◆ DATASET ENTRIES
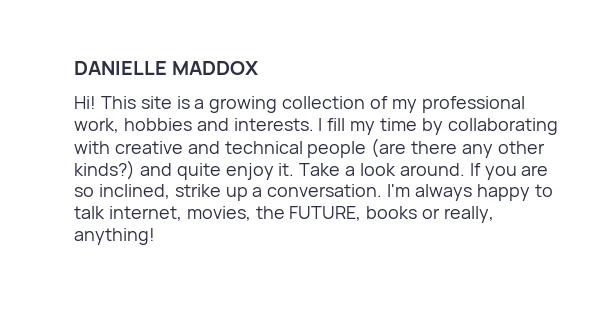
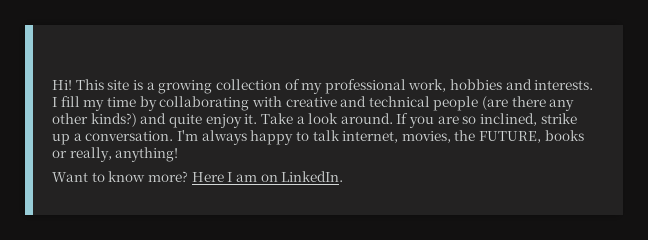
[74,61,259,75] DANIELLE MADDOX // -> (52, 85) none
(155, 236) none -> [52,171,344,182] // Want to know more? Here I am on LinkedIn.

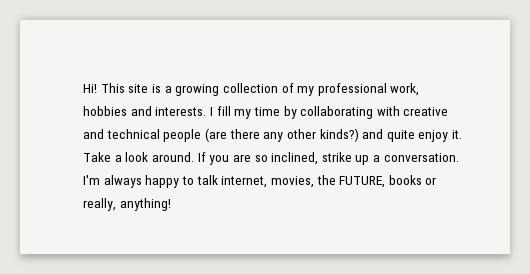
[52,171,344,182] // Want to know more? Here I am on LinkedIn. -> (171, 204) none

--

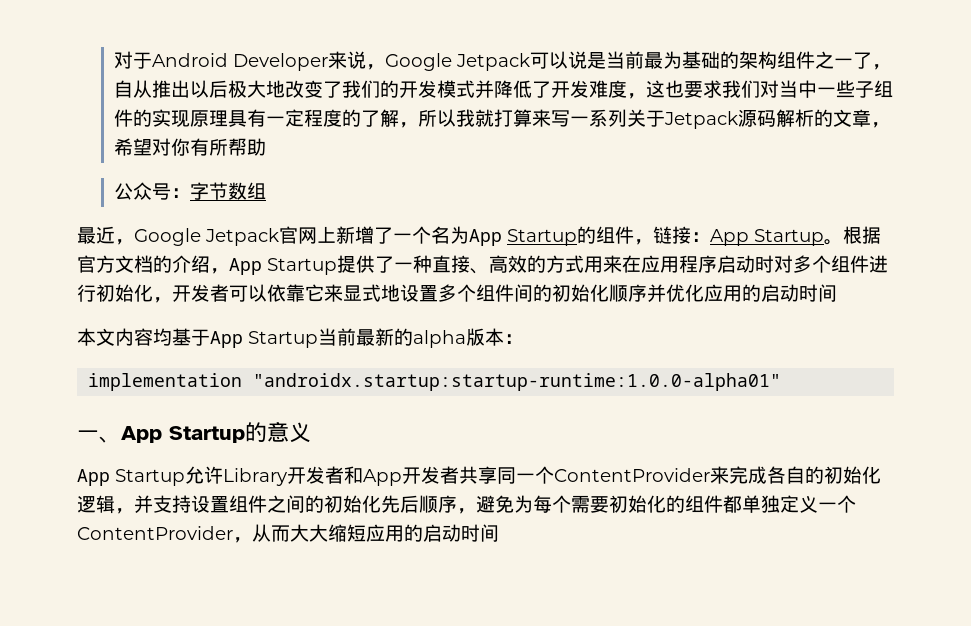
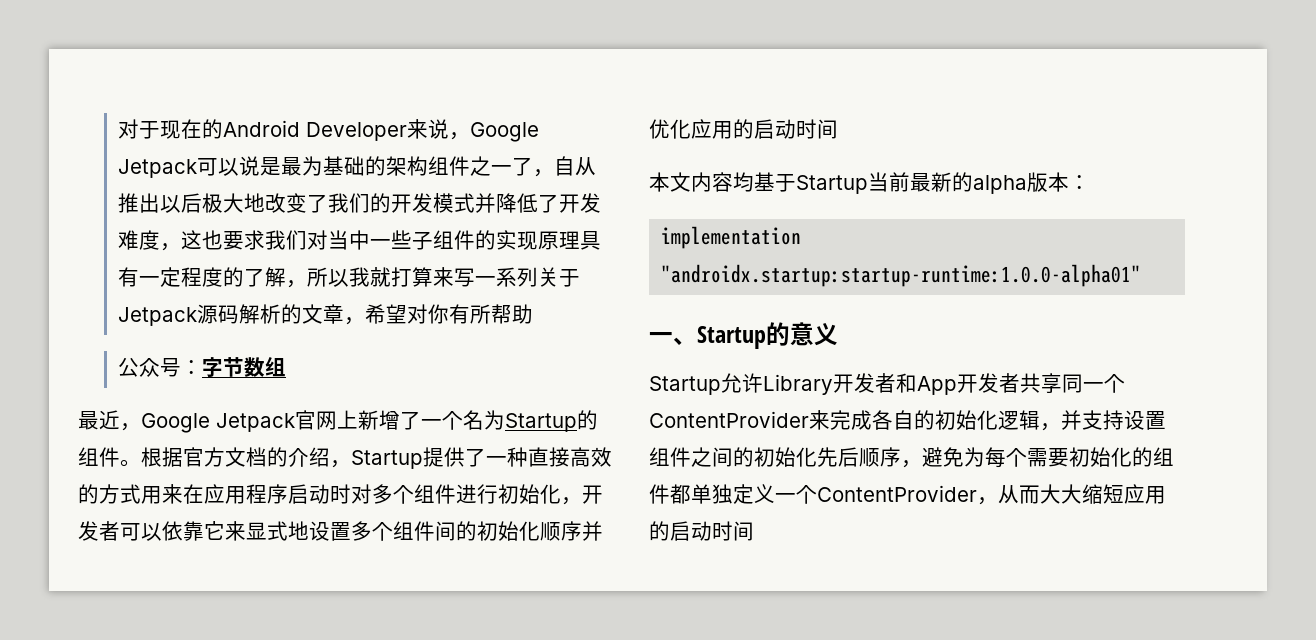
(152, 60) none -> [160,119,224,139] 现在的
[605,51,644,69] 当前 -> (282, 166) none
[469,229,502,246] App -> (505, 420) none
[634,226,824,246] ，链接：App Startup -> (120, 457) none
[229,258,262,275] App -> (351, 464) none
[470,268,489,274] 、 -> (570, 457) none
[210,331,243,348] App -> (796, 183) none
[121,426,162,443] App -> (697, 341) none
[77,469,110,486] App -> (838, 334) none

◆ ABOUT THIS TASK
Using the data above, return the lines from the one holding "[74,61,259,75] DANIELLE MADDOX" through the one holding "(171, 204) none" exactly, but not the pictures.

◆ EXERCISE RESULT
[74,61,259,75] DANIELLE MADDOX // -> (52, 85) none
(155, 236) none -> [52,171,344,182] // Want to know more? Here I am on LinkedIn.

[52,171,344,182] // Want to know more? Here I am on LinkedIn. -> (171, 204) none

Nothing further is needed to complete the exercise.